我在数据库中有一组足球数据,我试图预测它的值。
library(dplyr)
library(tidyr)
df1 %>%
group_by(village) %>%
separate_rows(String, sep=",\\s*") %>%
filter(nzchar(String)) %>%
count(village, String) %>%
spread(String, n, fill = 0)
# A tibble: 3 x 5
# Groups: village [3]
# village fd_sec ht_rm `NA` san
#* <chr> <dbl> <dbl> <dbl> <dbl>
#1 A 1.00 2.00 1.00 0
#2 B 1.00 0 0 0
#3 C 0 1.00 0 1.00
将数据集加载到数据框并运行test_train_split并填入后,如何预测未见数据集的值并返回game_id&和预测值(FTR)?

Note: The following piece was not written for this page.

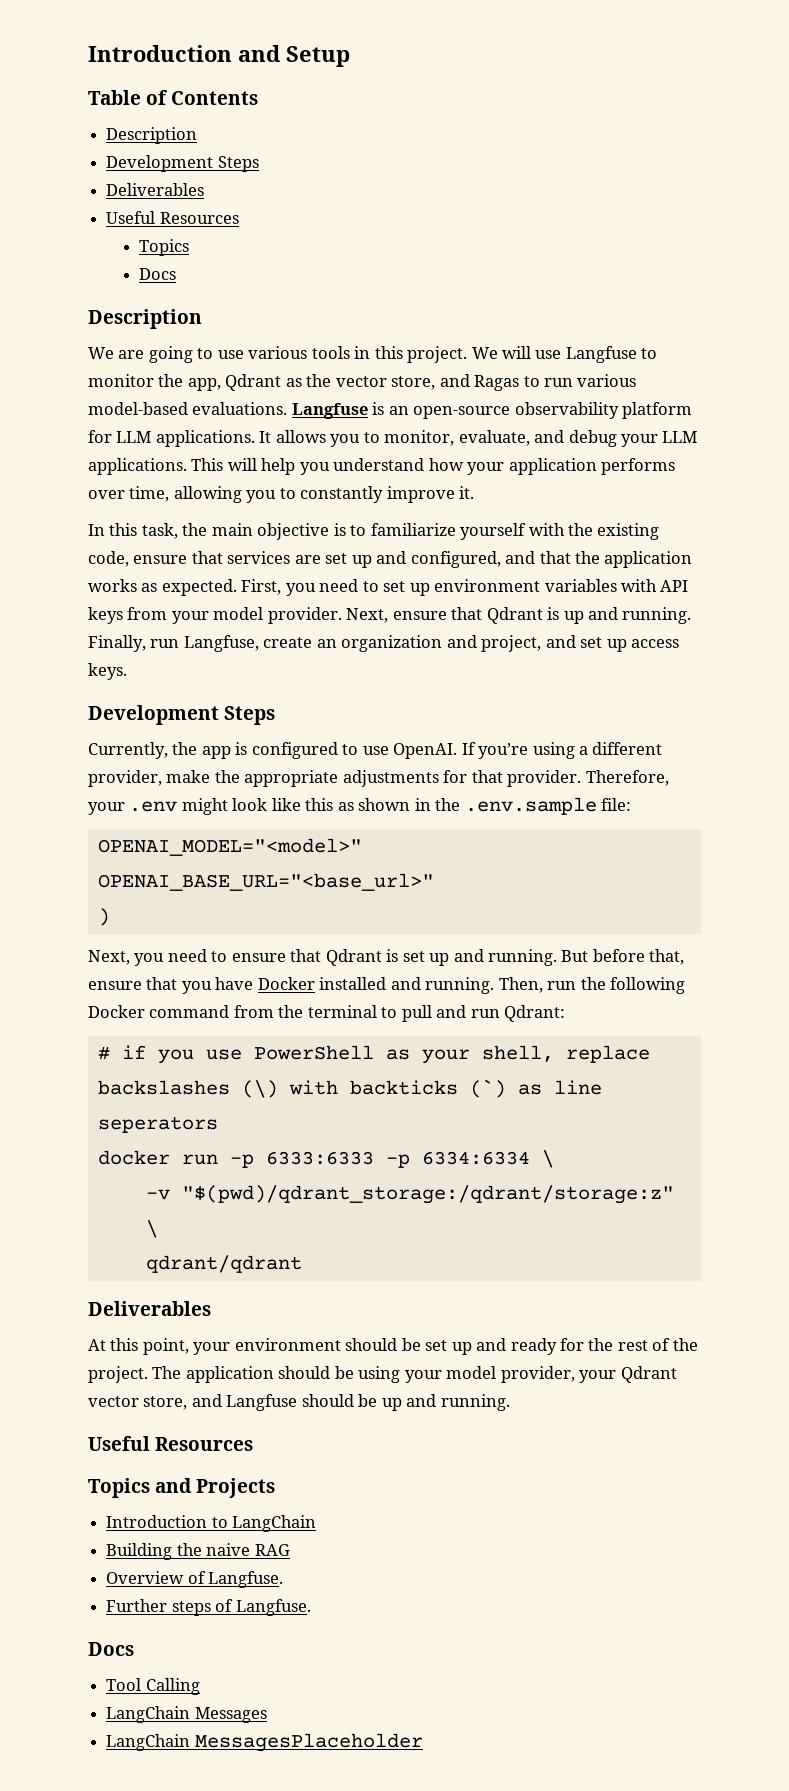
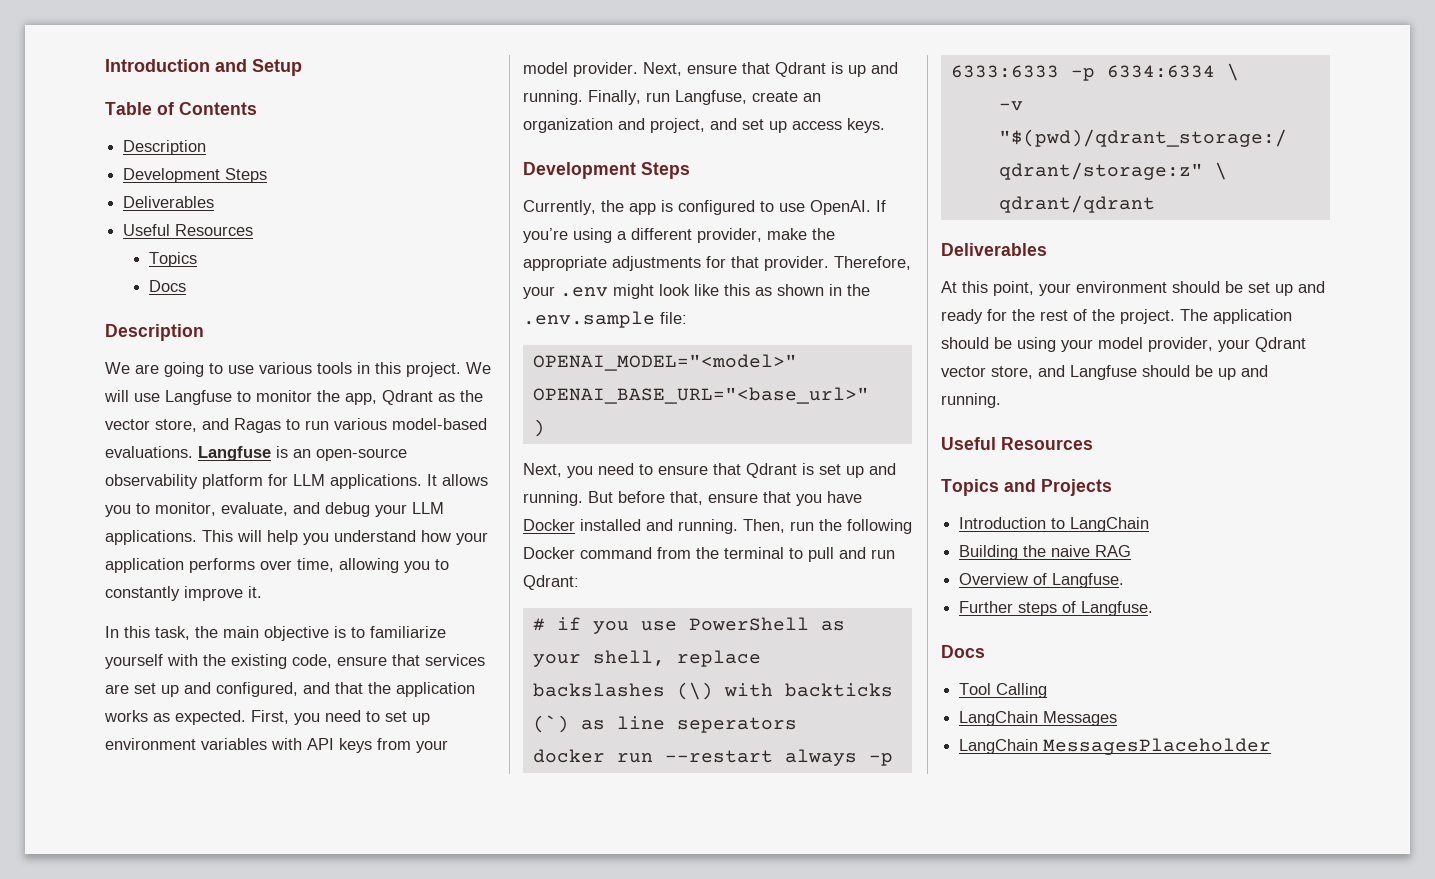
- docker run -p 6333:6333 -p 6334:6334 \
+ docker run --restart always -p 6333:6333 -p 6334:6334 \

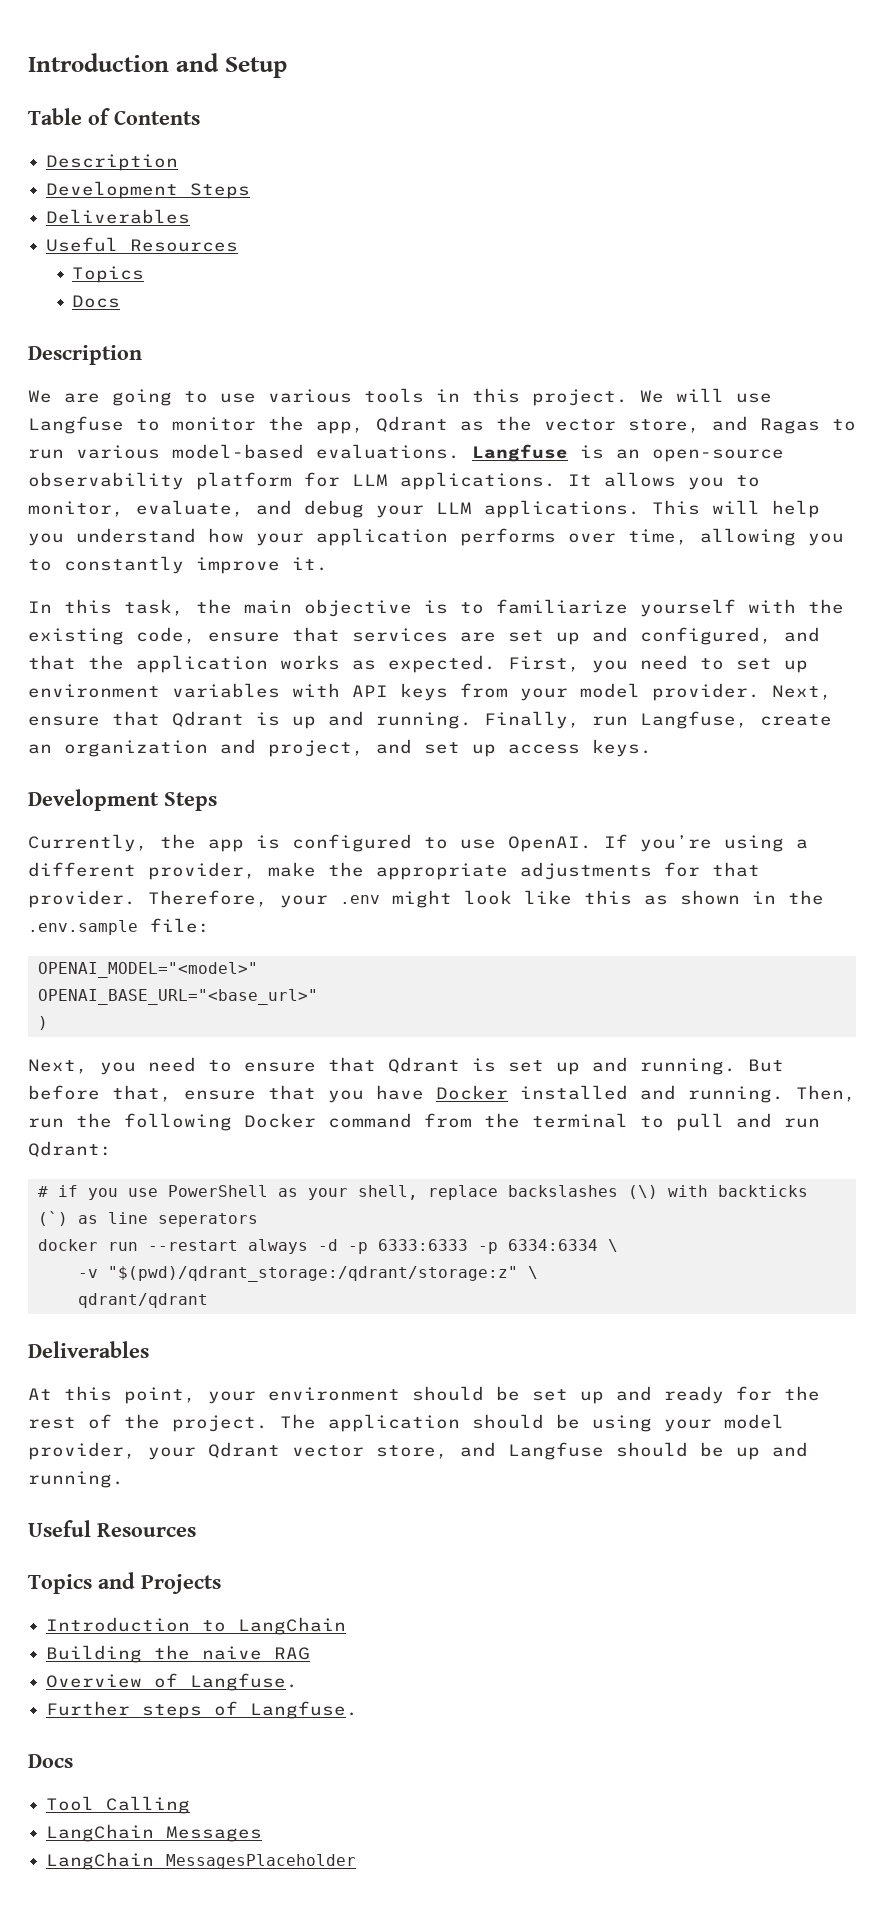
- docker run --restart always -p 6333:6333 -p 6334:6334 \
+ docker run --restart always -d -p 6333:6333 -p 6334:6334 \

正如您在代码中看到的,我有一个表(tmp_all_output_id),我在其中选择已知的结果值到游戏&#39;并选择未知(或未播放)的结果为&#39; predict_games&#39;。我还为&#39; predict_games&#39;设置了FTR(全职结果)。 = -10,此时这些游戏的结果尚不清楚。
但是,我如何使用我所做的培训来预测数据框的FTR&#39; predict_games&#39;?
我尝试使用这段代码进行预测,但是对于FTR来说它总是带回0(绘图),这肯定是不正确的。
import MySQLdb
import pandas as pd
from sklearn.feature_selection import RFE
from sqlalchemy import create_engine
import mysql.connector
from matplotlib import pyplot
mysql_cn= MySQLdb.connect(host='database.rds.amazonaws.com',port=3306,user='username', passwd='password', db='dev')
games = pd.read_sql('SELECT game_id, game_date_id, home_team_id, away_team_id, referee_id, FTR, away_team_travel FROM
dev.tmp_all_output_id WHERE game_id < 6700;', con=mysql_cn)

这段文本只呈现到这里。